**MATERIAL PROVIDED:**
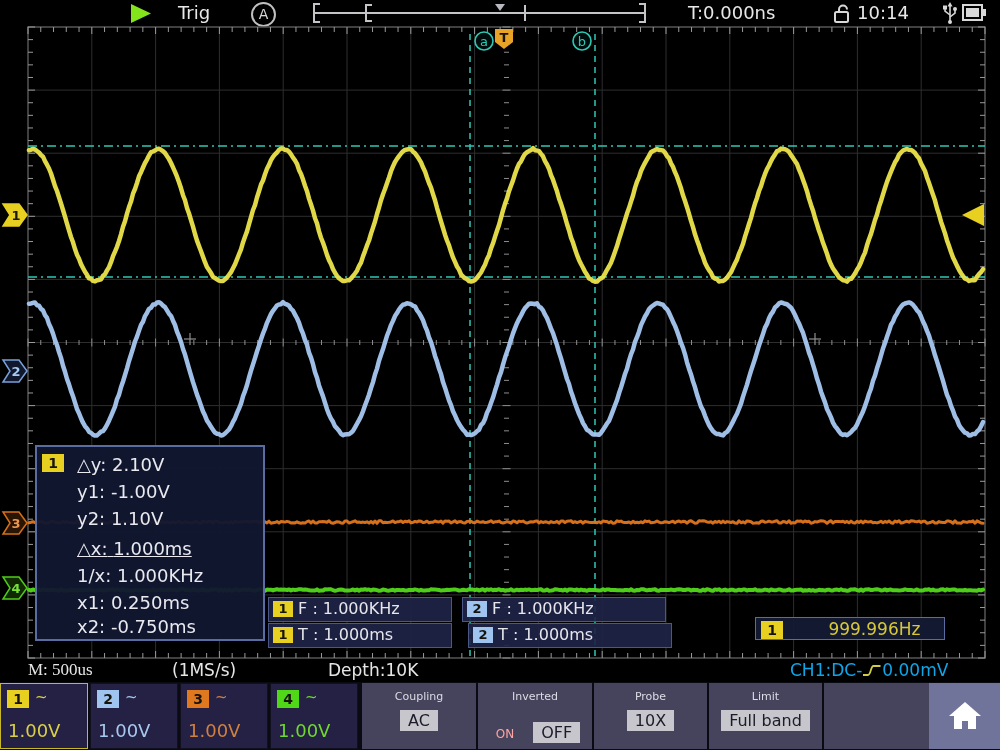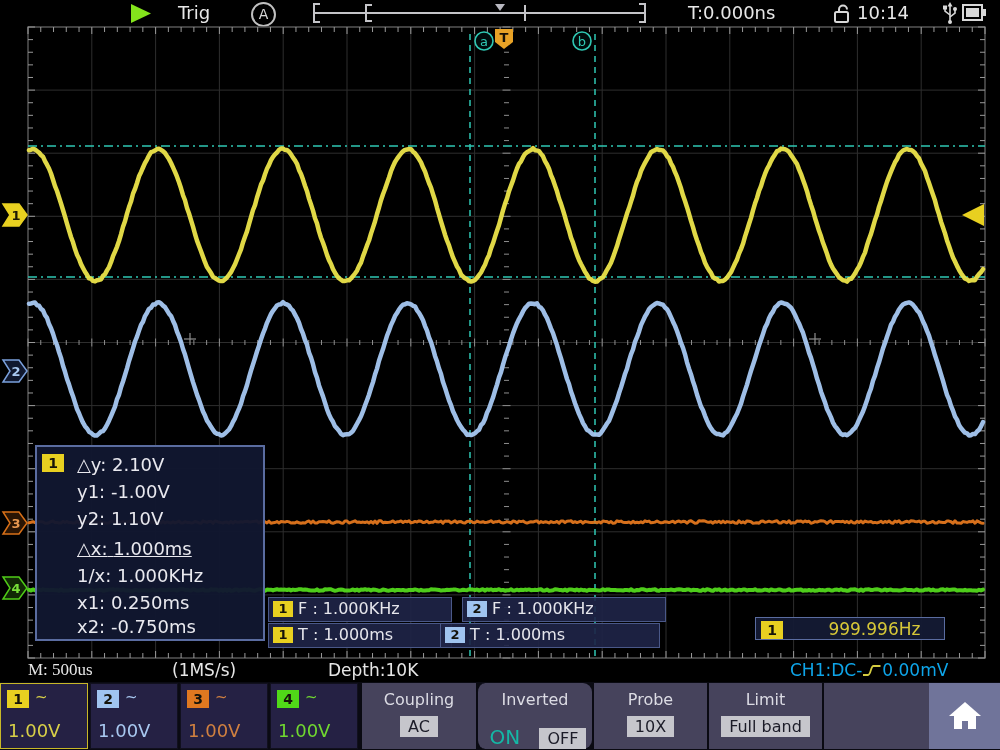--- a/index.html
+++ b/index.html
@@ -564,7 +564,7 @@
     <span class="badge badge-y">1</span>
     <span>T : 1.000ms</span>
   </div>
-  <div class="mbox" style="left:440px;top:623px;width:220px;">
+  <div class="mbox" style="left:468px;top:623px;width:204px;">
     <span class="badge badge-b">2</span>
     <span>T : 1.000ms</span>
   </div>

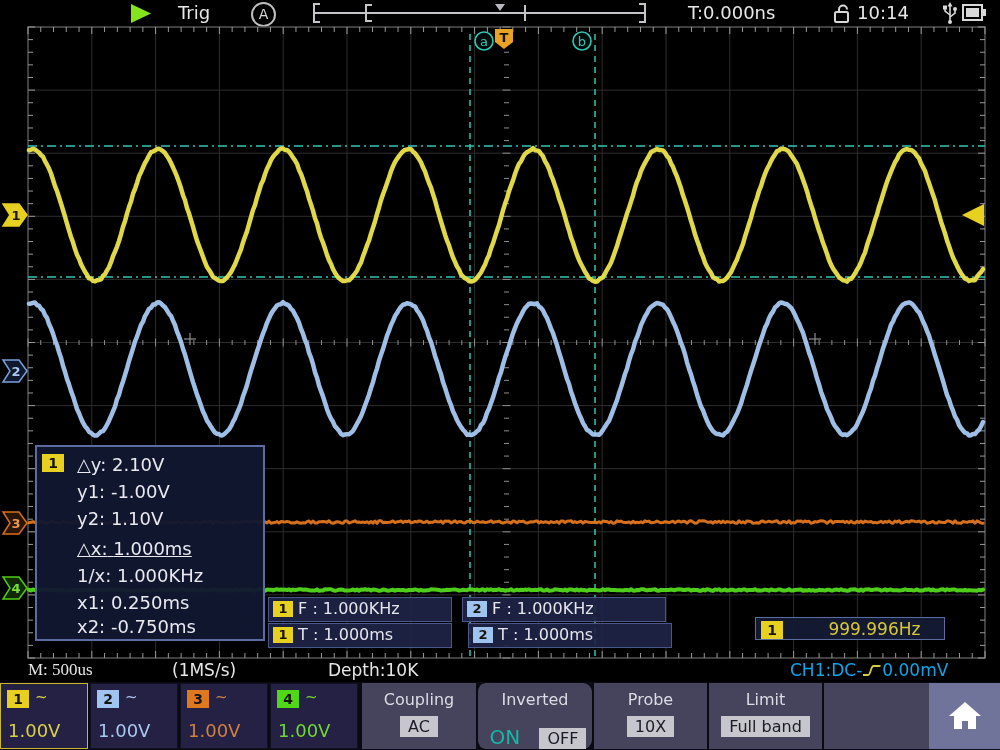--- a/index.html
+++ b/index.html
@@ -30,7 +30,7 @@
   .ch-scale{position:absolute;left:7px;top:36px;font-size:18px;}
   .c1{color:#d8d048;} .c2{color:#a8c8f0;} .c3{color:#d08040;} .c4{color:#70d830;}
   .menu-cell{position:absolute;top:1px;height:66px;background:#46435c;border-left:2px solid #0a0a12;box-sizing:border-box;text-align:center;}
-  .menu-label{color:#dcdce4;font-size:16px;margin-top:7px;}
+  .menu-label{color:#dcdce4;font-size:11px;margin-top:7px;}
   .menu-chip{display:inline-block;background:#c6c6cc;color:#1c1c28;font-size:16px;padding:1px 8px;margin-top:7px;}
   .menu-plain{display:inline-block;color:#14b8a6;font-size:20px;padding:1px 6px;}
   .home-cell{position:absolute;left:929px;top:1px;width:71px;height:66px;background:#70749a;}

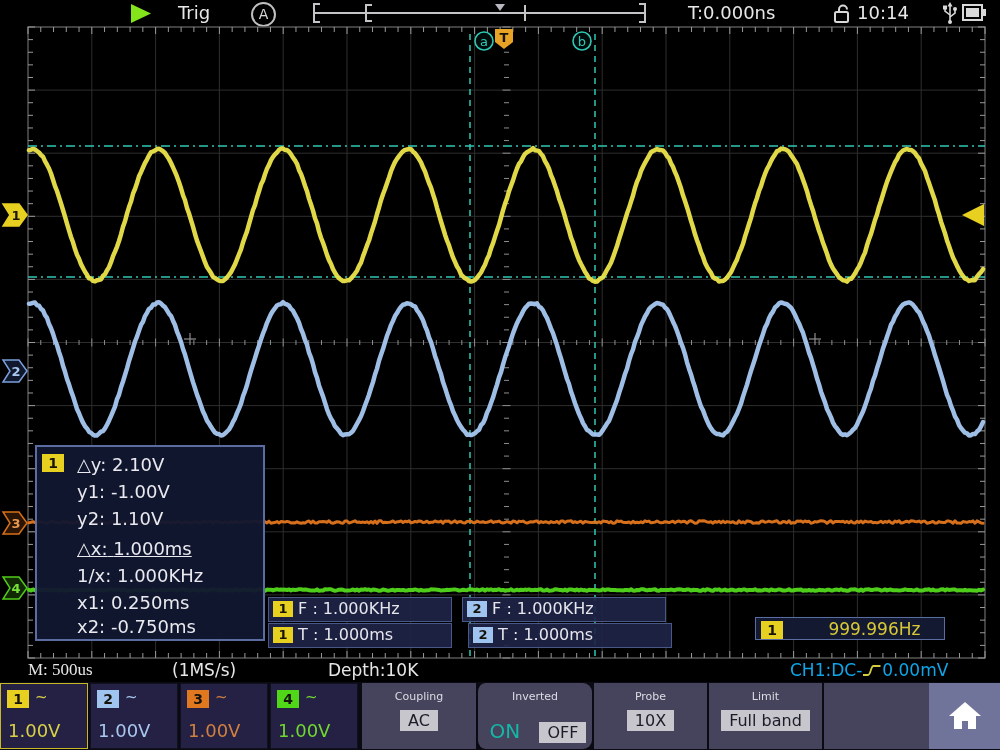--- a/index.html
+++ b/index.html
@@ -609,7 +609,7 @@
       <div class="menu-label">Coupling</div>
       <span class="menu-chip">AC</span>
     </div>
-    <div class="menu-cell" style="left:476px;width:116px;border-radius:9px;">
+    <div class="menu-cell" style="left:476px;width:116px;">
       <div class="menu-label">Inverted</div>
       <span class="menu-plain">ON</span>
       <span class="menu-chip" style="margin-left:8px;margin-top:19px;">OFF</span>

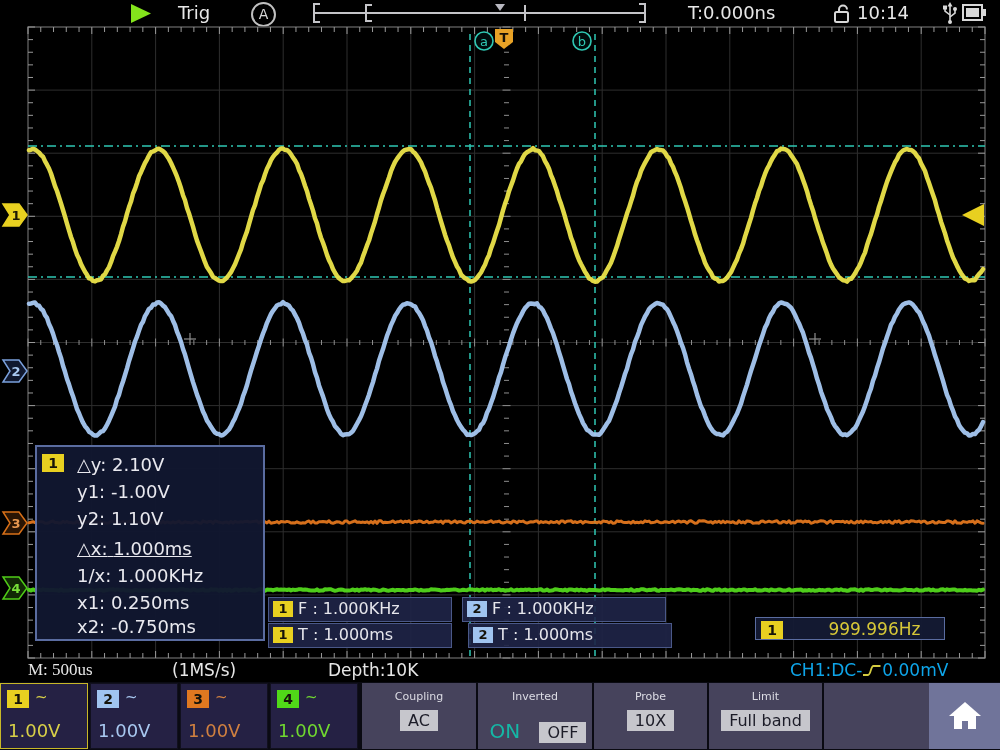--- a/index.html
+++ b/index.html
@@ -32,7 +32,7 @@
   .menu-cell{position:absolute;top:1px;height:66px;background:#46435c;border-left:2px solid #0a0a12;box-sizing:border-box;text-align:center;}
   .menu-label{color:#dcdce4;font-size:11px;margin-top:7px;}
   .menu-chip{display:inline-block;background:#c6c6cc;color:#1c1c28;font-size:16px;padding:1px 8px;margin-top:7px;}
-  .menu-plain{display:inline-block;color:#14b8a6;font-size:20px;padding:1px 6px;}
+  .menu-plain{display:inline-block;color:#fca5a5;font-size:12px;padding:1px 6px;}
   .home-cell{position:absolute;left:929px;top:1px;width:71px;height:66px;background:#70749a;}
 </style>
 </head>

**EXERCISE REQUIREMENTS:** Looking at the entries above, say how many lines contain the word "span". Only the number is wanted.

**OUTPUT OF THE TASK:** 7